Surely the undead prophet is the other PDS sufferer that was being treated at the same time as Simon in all those flashbacks, hence why Simon has apparently never been able to meet him etc.

No surprises why they started putting TV on iplayer first then...
Anyway In The Flesh deserves to be bumped to BBC2, its an amazingly well made show

My thought was that he was about to kill Kieren and just got shot by accident,And his deciding to stay in the village was a sign that he hadn't finished his task.

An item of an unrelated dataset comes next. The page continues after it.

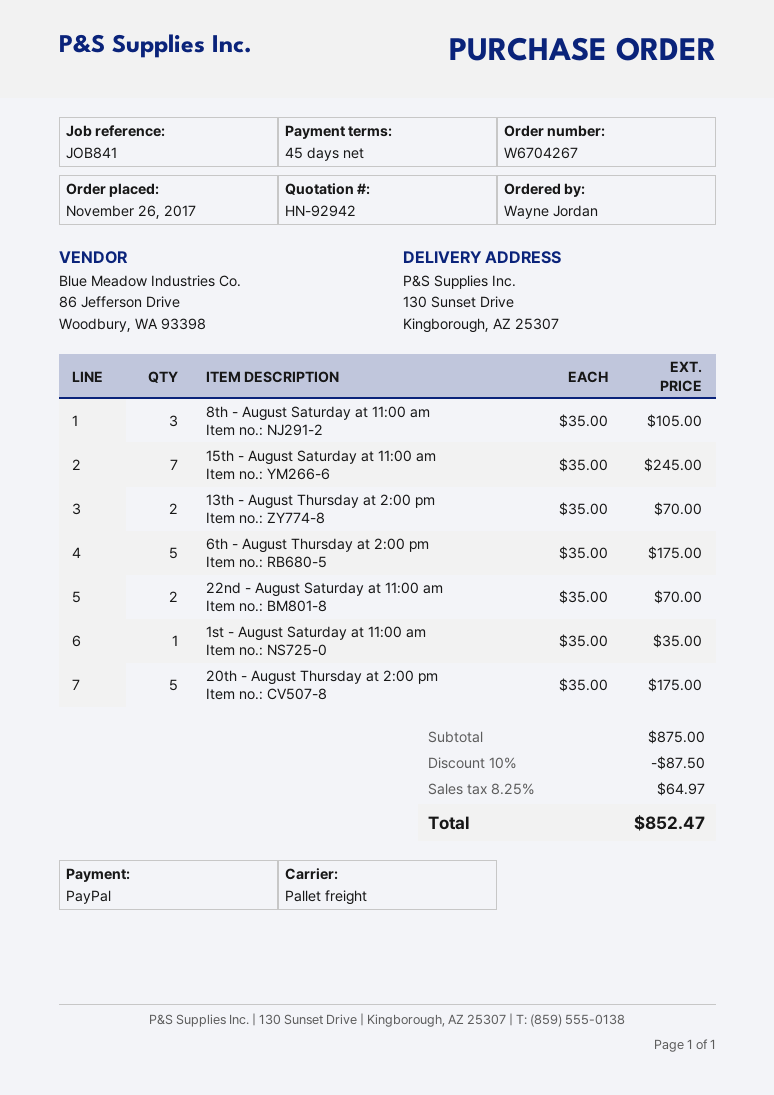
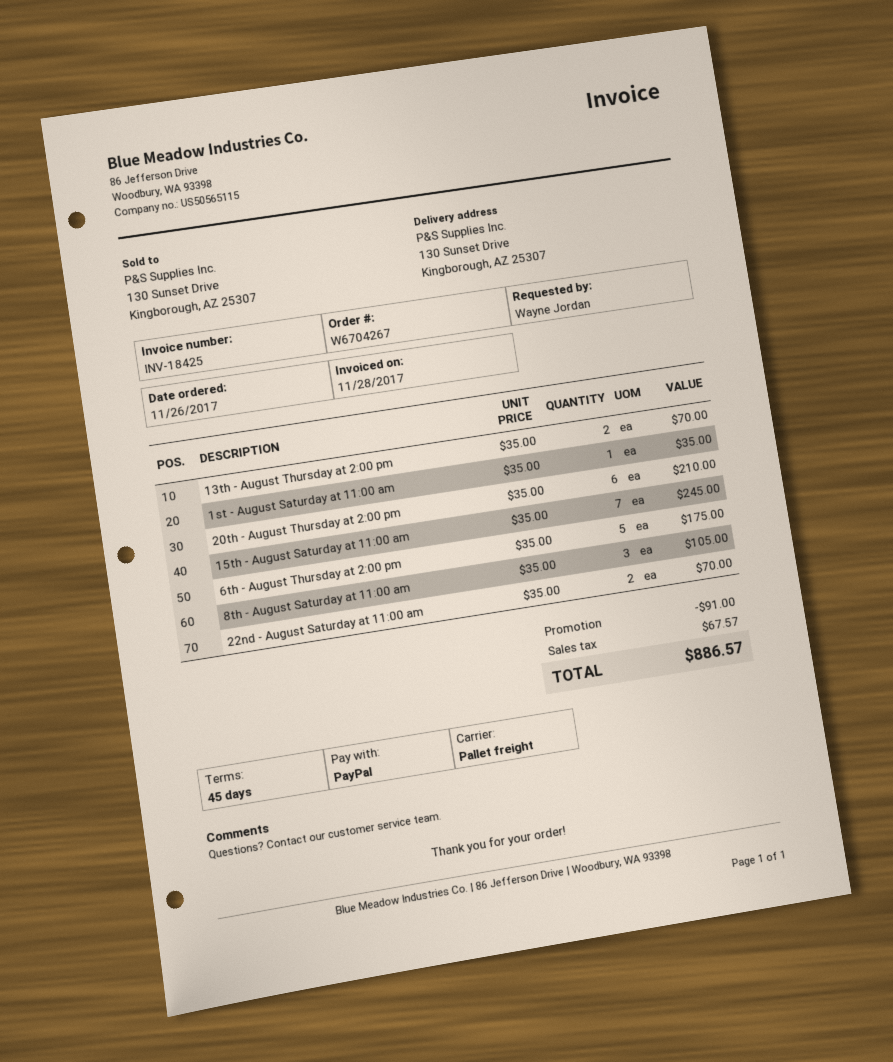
20th - August Thursday at 2:00 pm: 5 x 35.00 = 175.00 -> 6 x 35.00 = 210.00
discount: 87.50 -> 91.00
tax: 64.97 -> 67.57
total: 852.47 -> 886.57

The undead profit is the guy helper of the main scientist. If you hear the accent it's the same guy plus the actor is well known enough to not just play bit-part but set up for a larger part later on. It would be too obvious if it was the main scientist guy. Plus the flashbacks to Simon's days in the centre have that guy there at the same time as when the 'profit' first spoke to simon. It makes sense.

Having seen " The Walking Dead " almost since season 1, this series takes a refreshing new tack, a somewhat more cerebral view of zombies / " walkers ", etc., as something more than rabid slobbering, groaning monsters. I'm recommending it to a lot of people.
I was saddened by Amy's sudden ability to feel a heartbeat, only to have been robbed of her full return to life by Maxine Martin. But I have hope that that's not the END of her story. I freaked when the local Roarton equivalent of a Southern " redneck " drugged Kieran, Kieran starts to go rabid, then fights it off after his dad talks to him.
Yes, I WANT to see MORE ! Thank you BBC America !

Part of me agrees, but Luke Newberry just has such terrific eyes, I'd hate to never see them with the PDS contacts again.

I wasn't sure if I was more upset about Amy's death or that outfit. I guess he was trying to look quirky as a way of honoring her.

He was being "moregeous" per Amy's request. Everyone looked awful but Kieren's was the WORST. LOL.

The article said that Amy was the First Risen, but she really wasn't right? When the cult said that they will still continue the hunt for the First Risen, the camera moved to Kieran. Plus Maxine said in her meltdown that she was wrong I thought.